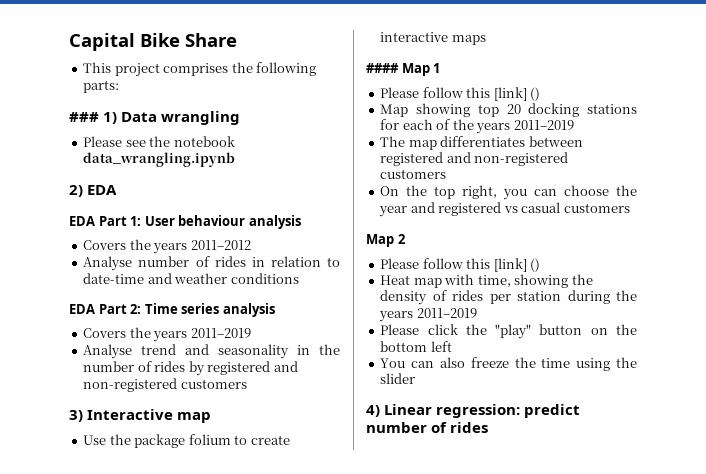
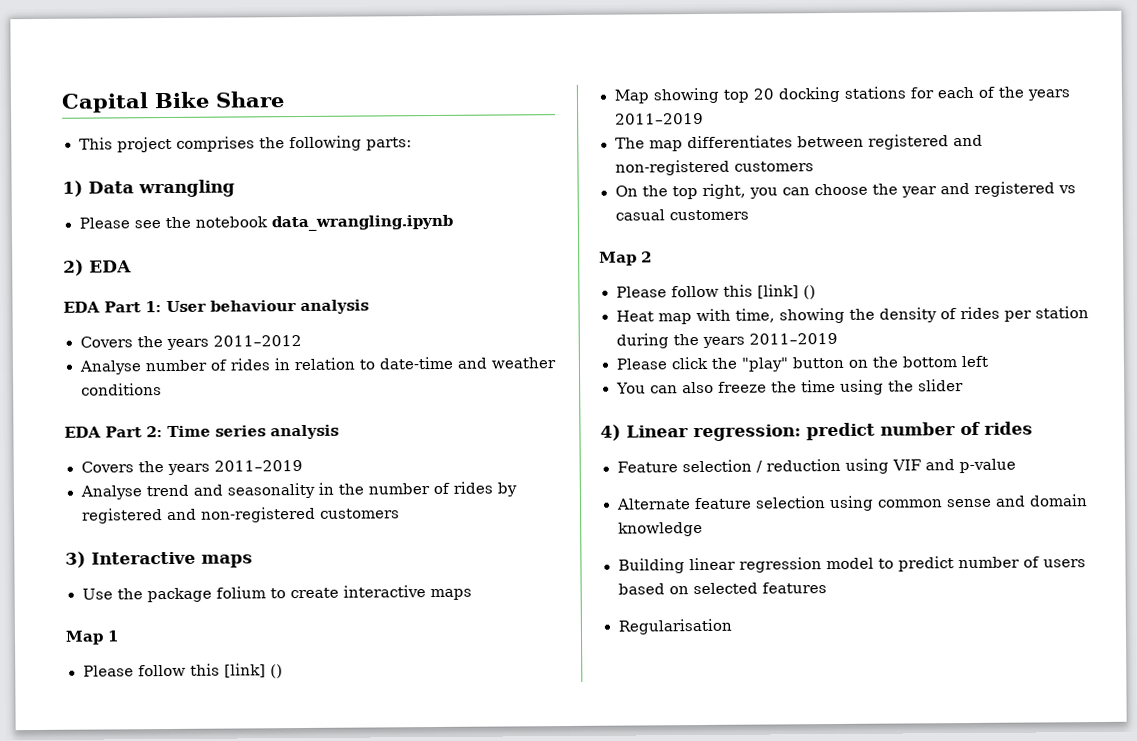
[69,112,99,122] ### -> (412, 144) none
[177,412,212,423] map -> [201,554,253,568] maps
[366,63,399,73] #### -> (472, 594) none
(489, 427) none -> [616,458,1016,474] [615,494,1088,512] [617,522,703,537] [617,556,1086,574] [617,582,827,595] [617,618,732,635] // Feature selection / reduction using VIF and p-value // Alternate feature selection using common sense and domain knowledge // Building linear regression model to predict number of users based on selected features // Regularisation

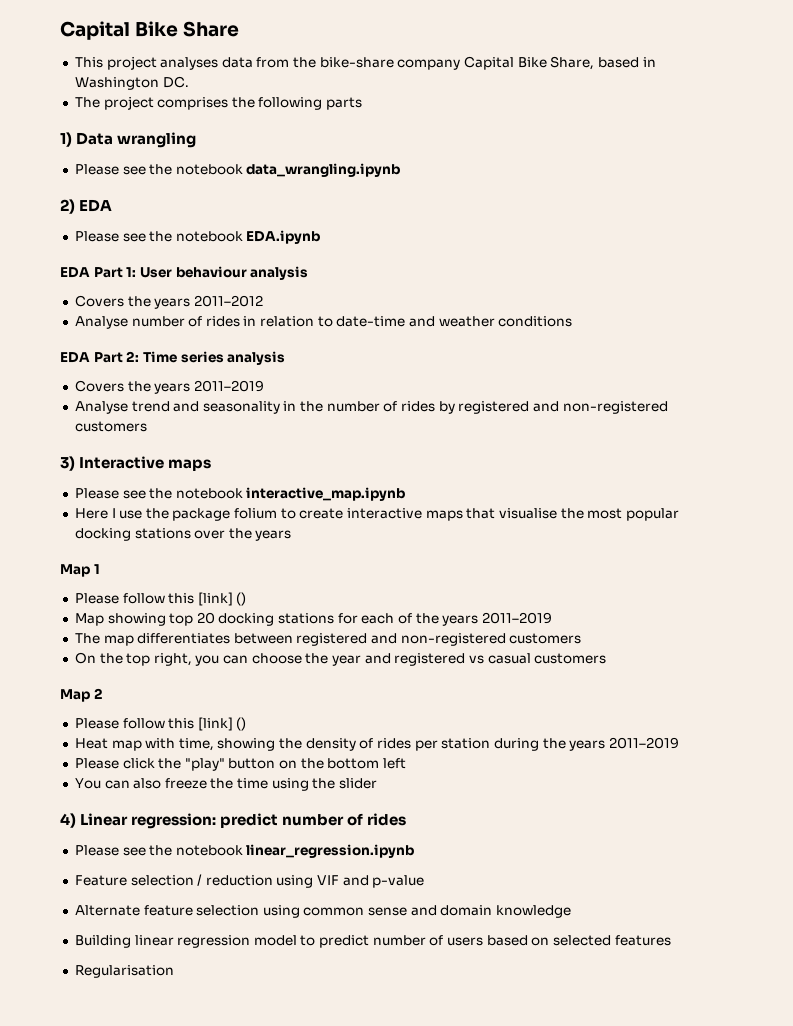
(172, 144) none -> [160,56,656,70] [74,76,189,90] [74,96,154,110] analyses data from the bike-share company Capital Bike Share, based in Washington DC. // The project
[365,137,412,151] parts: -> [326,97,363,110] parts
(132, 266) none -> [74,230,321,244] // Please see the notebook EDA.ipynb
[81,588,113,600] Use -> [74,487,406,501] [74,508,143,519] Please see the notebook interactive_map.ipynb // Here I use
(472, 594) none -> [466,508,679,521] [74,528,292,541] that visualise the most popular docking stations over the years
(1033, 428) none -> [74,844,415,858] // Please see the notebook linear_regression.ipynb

····················

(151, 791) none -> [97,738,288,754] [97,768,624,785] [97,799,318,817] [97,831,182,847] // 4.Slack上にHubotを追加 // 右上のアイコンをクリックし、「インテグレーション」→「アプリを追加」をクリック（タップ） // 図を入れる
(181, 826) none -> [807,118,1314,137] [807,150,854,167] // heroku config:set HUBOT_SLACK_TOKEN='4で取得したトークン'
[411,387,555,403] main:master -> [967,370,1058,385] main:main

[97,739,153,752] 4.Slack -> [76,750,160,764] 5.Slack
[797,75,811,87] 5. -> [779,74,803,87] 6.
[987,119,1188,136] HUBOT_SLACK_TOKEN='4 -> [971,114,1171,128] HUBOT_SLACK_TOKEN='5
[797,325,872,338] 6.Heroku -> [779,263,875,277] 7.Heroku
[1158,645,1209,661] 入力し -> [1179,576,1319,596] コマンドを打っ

····················

=== Work item ===
The lines above, starting at the one with "[81,588,113,600] Use ->" and ending at the one with "(1033, 428) none", are the only ones to return, exactly as written.

=== Response to the exercise ===
[81,588,113,600] Use -> [74,487,406,501] [74,508,143,519] Please see the notebook interactive_map.ipynb // Here I use
(472, 594) none -> [466,508,679,521] [74,528,292,541] that visualise the most popular docking stations over the years
(1033, 428) none -> [74,844,415,858] // Please see the notebook linear_regression.ipynb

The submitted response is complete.